I have had many sessions with the economic experts in the Libyan economic track. There we focused mostly on the need to unify the sovereign and financial institutions of the country and they focused on the real economic crisis that the country continues to face.
We also have several sub-tracks, they are the municipalities, youth and women.
In the municipalities track – and I have been in touch with many mayors since our meeting in Tunis – they are focused on the lack of services.
In the Youth track the number one request is for there to be national elections as soon as possible.
In the women’s track there was also a request for elections and the unification of the institutions.
I will be talking officially now to the participants in these tracks over the next week. Many of them are watching the political track very closely. They did see that they were some positive progress in Tunis.
I certainly understand and appreciate that having virtual meetings presents technological difficulties. And I do thank you for your patience.
I have heard the concerns about doing surveys or voting via a virtual platform. I have also heard the desire that we seek consensus.
But I also believe that is something that we can aim for. We can continue to make that our goal.
Now, where are we; we have a crisis in the country with regard to standards of living, lack of services, economic deterioration, a severe banking crisis, divisions in your sovereign and financial institutions, which are affecting the population, the average Libyans directly.
As I reported to the Security Council. The UN is expecting that in 2021 there will be 1.3 million Libyans in need of assistance from the United Nations.
That is a major increase in the number of Libyans requiring assistance. That should be a major red-light flashing that steps need to be taken.
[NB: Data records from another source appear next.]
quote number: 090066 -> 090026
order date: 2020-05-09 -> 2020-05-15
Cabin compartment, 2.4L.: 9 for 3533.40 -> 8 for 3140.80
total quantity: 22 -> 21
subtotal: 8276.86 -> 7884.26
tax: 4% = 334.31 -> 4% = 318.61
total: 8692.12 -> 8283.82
I don’t need to tell you and I don’t need to tell the participants from Fezzan, from the South, that the humanitarian crisis in southern Libya is most severe.
I am going to reflect on what Sheikh Barghouti said and what I’ve heard from many of you today, which was, “Put the country ahead of personal interests.”
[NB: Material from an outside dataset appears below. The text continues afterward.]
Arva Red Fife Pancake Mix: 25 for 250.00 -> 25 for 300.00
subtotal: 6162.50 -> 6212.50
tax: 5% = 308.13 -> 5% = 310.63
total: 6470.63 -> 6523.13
These are exceptional times. It is difficult for us to arrange physical meeting and I have made that very clear.
So, before we go to a physical meeting, we need progress. What I propose - and understanding that the virtual platform technology is problematic - I believe we have a solution, a compromise.
It is the same method of selection that we used do to bring the 13 members of the House of Representative who were elected/selected to come to the dialogue.
We will reach out to all of you by telephone and then we will have a written confirmation of your vote.
We will use the consensus rule as has been the consensus of this group. This will be conducted in an atmosphere of complete transparency with you and with the public.
We will then make a decision on moving to a physical meeting. That will be obviously connected to the nomination process.
I would particularly like to thank those participants who came in, as requested by the Mission, with their own proposal with 10 signatures. That shows a real commitment and seriousness with regard to this process.
What I will do over the next week is to provide you with a direct feedback of what I am hearing from the other tracks; from the youth, the women, municipalities, the economic and the military track.
It is very important that you have a full understanding of what the Mission is doing, of our outreach and of the feedback that we are receiving.
I thank many of you for your productive interventions; they really have helped us to inform the discussions.